__Exercise aim__
Check each line of the listing below for the string "background", and copy the ones that have it.

__Materials provided__
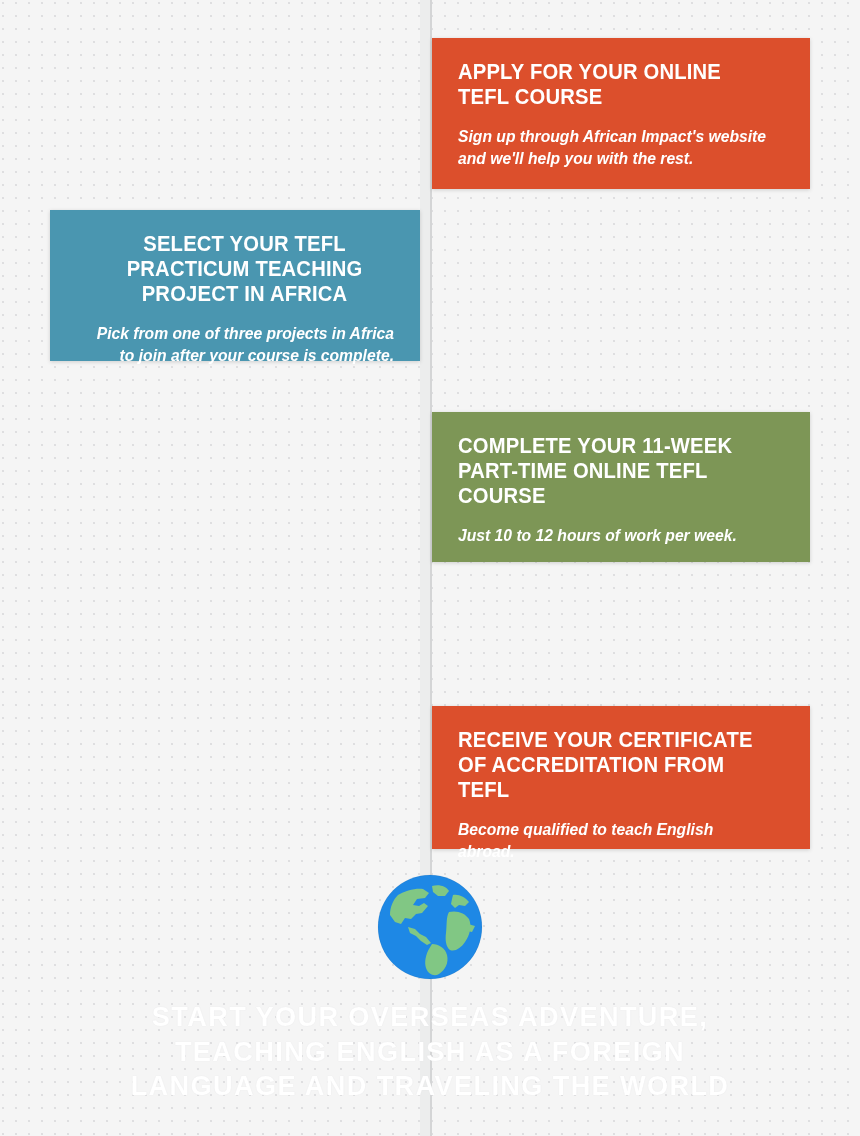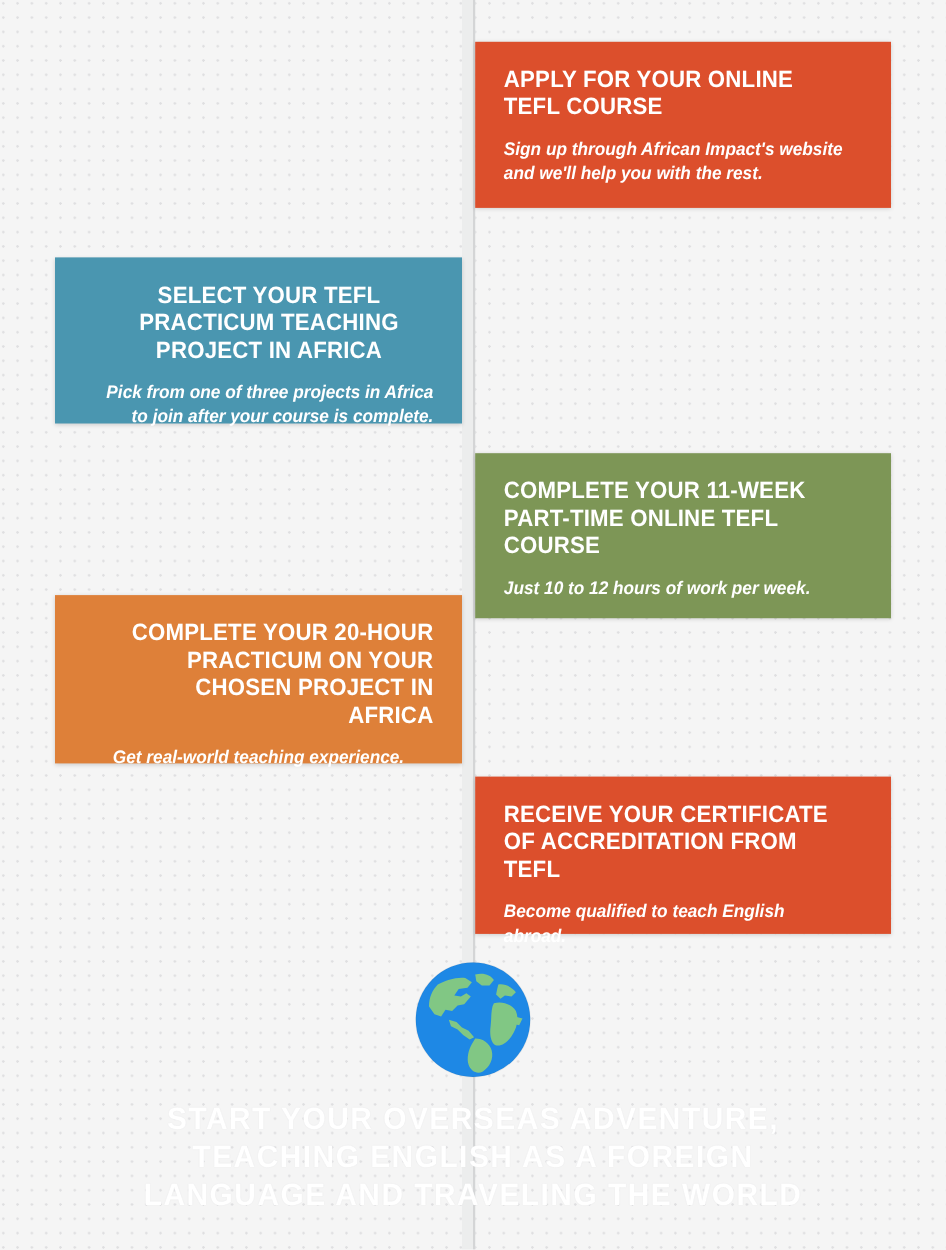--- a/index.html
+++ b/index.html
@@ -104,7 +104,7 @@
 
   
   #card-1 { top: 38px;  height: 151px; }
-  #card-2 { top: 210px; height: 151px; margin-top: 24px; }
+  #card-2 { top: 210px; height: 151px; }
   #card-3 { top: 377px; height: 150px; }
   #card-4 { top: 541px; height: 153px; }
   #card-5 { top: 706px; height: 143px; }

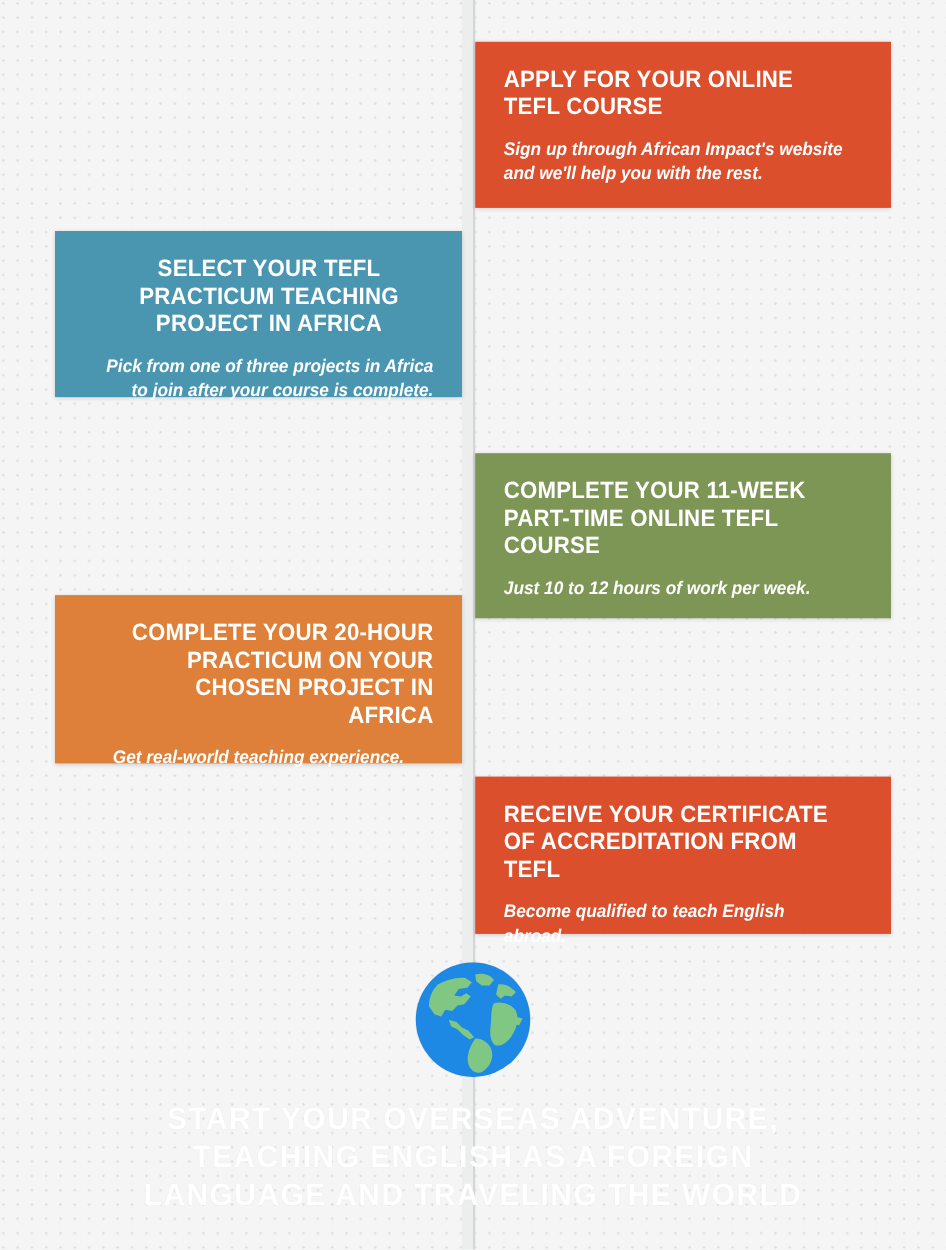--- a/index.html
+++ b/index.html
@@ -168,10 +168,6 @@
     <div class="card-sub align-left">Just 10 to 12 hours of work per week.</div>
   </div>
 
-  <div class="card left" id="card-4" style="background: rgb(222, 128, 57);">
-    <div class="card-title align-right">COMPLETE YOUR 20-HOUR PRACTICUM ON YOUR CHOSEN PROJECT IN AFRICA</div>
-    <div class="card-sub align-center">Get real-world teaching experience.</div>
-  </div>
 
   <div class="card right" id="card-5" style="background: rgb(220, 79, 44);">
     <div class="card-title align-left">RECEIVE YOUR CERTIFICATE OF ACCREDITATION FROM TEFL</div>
==
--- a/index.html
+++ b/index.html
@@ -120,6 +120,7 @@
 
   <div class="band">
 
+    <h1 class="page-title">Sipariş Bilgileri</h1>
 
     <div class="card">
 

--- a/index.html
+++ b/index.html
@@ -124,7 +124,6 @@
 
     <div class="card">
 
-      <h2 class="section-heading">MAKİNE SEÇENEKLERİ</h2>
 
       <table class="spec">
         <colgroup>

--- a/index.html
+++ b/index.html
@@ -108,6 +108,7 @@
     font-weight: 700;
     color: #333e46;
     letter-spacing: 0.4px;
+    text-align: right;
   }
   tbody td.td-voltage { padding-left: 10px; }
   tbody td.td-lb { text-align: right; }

__Problem solution__
-  <div class="card left" id="card-4" style="background: rgb(222, 128, 57);">
   <div class="card right" id="card-5" style="background: rgb(220, 79, 44);">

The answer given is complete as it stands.